» **Instructions for the task**: Among the entries below, find each line holding "unifi" and return it.

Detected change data

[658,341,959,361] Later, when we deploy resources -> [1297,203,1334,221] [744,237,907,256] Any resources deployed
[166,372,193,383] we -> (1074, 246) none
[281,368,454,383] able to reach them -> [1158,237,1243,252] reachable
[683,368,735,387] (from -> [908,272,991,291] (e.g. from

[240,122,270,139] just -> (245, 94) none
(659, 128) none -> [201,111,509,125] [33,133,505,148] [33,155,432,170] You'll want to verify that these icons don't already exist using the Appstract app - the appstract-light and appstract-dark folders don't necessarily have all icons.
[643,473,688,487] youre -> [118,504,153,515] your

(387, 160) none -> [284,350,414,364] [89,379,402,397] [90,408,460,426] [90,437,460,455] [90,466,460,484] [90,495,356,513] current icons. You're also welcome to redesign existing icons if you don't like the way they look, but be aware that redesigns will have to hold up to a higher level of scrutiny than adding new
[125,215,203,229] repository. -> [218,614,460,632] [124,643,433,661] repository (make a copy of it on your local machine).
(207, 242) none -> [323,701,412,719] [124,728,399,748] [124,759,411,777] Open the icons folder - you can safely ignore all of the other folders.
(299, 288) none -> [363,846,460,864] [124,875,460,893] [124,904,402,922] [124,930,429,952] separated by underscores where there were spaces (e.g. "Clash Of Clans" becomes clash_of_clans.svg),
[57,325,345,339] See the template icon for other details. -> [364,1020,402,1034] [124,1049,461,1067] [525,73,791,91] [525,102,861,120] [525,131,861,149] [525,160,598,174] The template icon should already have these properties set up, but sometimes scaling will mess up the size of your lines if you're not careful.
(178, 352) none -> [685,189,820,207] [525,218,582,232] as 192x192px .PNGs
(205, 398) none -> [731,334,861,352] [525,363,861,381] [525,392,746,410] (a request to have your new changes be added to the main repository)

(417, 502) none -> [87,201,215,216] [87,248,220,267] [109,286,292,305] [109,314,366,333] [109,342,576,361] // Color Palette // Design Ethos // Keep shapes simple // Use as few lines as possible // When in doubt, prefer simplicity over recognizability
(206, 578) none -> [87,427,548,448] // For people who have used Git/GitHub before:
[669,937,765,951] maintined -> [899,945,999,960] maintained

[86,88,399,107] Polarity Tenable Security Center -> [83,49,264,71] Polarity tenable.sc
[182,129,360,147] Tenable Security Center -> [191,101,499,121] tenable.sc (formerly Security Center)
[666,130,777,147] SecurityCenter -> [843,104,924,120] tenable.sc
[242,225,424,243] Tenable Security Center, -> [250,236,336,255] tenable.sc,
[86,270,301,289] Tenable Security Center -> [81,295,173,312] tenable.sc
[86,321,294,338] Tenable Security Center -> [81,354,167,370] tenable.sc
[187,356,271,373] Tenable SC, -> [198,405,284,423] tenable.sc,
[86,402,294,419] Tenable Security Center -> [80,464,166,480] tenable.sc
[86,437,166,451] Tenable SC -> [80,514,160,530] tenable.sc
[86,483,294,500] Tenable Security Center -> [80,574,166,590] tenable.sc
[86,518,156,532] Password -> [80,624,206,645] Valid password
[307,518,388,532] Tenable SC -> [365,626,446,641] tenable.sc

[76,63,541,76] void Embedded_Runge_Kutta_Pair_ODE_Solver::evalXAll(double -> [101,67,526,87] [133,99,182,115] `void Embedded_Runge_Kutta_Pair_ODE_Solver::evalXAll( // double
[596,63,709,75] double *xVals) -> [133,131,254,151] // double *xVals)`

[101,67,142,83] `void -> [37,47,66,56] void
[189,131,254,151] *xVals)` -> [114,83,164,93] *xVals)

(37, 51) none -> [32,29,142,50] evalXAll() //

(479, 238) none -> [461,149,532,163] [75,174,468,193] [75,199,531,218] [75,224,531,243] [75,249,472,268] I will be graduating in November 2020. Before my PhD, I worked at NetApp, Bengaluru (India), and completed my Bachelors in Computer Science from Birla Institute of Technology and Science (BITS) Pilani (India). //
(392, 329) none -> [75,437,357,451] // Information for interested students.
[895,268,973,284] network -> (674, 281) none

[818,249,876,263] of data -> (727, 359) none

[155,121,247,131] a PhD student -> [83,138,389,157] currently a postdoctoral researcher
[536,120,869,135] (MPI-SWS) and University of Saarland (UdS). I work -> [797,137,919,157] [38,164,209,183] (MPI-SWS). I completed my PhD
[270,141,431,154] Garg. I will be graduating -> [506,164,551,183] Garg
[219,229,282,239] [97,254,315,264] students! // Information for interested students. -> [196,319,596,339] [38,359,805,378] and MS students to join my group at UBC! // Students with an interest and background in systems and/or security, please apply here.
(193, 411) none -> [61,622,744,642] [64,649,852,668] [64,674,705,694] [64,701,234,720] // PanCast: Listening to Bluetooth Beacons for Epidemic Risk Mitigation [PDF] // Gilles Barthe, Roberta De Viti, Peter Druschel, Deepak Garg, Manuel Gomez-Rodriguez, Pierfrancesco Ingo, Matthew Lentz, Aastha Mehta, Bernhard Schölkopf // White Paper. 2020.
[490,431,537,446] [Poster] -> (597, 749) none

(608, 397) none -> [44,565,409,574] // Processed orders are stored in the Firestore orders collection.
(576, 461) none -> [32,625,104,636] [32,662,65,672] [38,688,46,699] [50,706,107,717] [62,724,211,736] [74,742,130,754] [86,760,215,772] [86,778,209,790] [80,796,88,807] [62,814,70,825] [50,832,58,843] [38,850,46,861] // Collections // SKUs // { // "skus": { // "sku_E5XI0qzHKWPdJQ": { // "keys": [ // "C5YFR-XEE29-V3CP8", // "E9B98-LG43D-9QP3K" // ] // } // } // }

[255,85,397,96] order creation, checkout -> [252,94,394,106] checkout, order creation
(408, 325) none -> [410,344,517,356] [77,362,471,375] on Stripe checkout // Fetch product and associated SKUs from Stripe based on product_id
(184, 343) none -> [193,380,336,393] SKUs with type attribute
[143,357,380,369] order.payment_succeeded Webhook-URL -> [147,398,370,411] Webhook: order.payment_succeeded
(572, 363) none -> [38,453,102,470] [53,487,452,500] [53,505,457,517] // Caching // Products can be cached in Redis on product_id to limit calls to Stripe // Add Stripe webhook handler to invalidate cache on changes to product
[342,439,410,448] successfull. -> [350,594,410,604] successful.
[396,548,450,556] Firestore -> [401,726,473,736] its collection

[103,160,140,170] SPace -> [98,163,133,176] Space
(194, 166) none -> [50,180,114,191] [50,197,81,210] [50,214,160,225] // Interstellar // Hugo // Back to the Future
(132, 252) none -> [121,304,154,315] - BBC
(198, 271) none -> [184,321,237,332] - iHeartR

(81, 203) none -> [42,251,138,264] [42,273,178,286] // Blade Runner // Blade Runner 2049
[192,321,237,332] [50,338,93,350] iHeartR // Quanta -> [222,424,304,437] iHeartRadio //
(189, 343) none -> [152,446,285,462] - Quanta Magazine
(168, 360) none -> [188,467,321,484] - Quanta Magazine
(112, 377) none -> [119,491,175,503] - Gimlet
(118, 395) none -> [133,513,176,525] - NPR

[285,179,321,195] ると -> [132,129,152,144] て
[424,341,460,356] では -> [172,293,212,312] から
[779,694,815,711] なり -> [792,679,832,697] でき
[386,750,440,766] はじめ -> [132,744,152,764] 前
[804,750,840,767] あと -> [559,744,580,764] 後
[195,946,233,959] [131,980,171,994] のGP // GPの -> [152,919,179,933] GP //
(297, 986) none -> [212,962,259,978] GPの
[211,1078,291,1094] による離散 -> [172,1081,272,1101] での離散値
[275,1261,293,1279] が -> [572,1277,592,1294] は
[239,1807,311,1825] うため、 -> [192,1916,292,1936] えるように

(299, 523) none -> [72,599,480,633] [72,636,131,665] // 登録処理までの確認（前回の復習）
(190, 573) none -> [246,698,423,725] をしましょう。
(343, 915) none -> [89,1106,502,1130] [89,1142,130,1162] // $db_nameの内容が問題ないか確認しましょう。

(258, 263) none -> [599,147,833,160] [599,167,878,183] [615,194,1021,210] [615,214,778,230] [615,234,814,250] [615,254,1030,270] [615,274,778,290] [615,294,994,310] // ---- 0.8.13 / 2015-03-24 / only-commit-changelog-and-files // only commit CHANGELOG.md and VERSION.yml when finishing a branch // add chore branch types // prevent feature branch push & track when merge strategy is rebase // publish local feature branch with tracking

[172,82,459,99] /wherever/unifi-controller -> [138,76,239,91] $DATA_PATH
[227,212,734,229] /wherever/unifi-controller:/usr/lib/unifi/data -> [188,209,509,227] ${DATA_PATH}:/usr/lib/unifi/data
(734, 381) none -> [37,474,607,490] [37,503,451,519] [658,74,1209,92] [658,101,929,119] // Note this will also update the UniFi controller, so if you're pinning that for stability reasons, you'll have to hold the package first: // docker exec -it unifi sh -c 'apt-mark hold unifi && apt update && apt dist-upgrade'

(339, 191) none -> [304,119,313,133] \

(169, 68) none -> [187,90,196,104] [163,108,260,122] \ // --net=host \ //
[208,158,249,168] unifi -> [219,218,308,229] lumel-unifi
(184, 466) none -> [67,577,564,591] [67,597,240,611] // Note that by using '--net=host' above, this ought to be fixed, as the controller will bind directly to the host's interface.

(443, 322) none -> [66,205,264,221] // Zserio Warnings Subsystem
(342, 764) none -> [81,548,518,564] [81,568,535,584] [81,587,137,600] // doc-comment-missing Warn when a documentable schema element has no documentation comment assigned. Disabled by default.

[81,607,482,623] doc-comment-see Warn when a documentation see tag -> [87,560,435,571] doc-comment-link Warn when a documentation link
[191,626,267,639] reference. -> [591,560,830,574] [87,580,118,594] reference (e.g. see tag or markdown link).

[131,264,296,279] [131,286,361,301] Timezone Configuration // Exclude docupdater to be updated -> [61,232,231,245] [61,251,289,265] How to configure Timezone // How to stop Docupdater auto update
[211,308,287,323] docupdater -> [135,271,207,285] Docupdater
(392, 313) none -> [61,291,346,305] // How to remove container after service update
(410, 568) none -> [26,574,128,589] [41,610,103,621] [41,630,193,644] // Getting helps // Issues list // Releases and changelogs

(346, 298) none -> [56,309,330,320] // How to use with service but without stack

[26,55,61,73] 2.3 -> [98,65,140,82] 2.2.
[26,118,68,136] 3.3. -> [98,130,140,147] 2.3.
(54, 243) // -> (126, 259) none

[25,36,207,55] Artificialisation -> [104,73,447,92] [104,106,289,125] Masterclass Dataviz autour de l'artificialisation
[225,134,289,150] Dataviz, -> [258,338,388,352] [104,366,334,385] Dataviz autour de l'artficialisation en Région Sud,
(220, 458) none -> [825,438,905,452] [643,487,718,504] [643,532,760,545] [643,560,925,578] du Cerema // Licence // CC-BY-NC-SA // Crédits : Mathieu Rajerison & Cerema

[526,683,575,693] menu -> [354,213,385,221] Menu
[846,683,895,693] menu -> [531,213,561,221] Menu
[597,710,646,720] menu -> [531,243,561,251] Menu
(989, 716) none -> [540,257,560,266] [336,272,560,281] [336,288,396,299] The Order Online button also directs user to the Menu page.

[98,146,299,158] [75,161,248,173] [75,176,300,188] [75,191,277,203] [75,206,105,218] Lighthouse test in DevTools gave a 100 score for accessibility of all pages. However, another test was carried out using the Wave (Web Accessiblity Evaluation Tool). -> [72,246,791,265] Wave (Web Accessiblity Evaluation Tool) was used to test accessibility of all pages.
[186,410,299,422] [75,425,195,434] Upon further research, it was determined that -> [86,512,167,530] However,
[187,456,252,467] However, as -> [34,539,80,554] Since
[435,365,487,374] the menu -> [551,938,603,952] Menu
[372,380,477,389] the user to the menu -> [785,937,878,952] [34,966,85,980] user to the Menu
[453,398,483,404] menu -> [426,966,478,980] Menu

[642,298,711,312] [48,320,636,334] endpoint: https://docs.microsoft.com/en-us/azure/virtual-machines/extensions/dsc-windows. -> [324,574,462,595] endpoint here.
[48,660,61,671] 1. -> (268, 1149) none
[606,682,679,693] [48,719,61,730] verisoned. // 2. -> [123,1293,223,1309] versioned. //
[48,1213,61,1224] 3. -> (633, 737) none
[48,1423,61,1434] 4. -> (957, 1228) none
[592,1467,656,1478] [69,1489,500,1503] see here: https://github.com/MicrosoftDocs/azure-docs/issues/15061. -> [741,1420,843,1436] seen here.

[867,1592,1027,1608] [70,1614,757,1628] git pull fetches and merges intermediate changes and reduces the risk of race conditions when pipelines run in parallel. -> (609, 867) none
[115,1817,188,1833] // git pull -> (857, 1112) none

» **Task response**:
[172,82,459,99] /wherever/unifi-controller -> [138,76,239,91] $DATA_PATH
[227,212,734,229] /wherever/unifi-controller:/usr/lib/unifi/data -> [188,209,509,227] ${DATA_PATH}:/usr/lib/unifi/data
(734, 381) none -> [37,474,607,490] [37,503,451,519] [658,74,1209,92] [658,101,929,119] // Note this will also update the UniFi controller, so if you're pinning that for stability reasons, you'll have to hold the package first: // docker exec -it unifi sh -c 'apt-mark hold unifi && apt update && apt dist-upgrade'
[208,158,249,168] unifi -> [219,218,308,229] lumel-unifi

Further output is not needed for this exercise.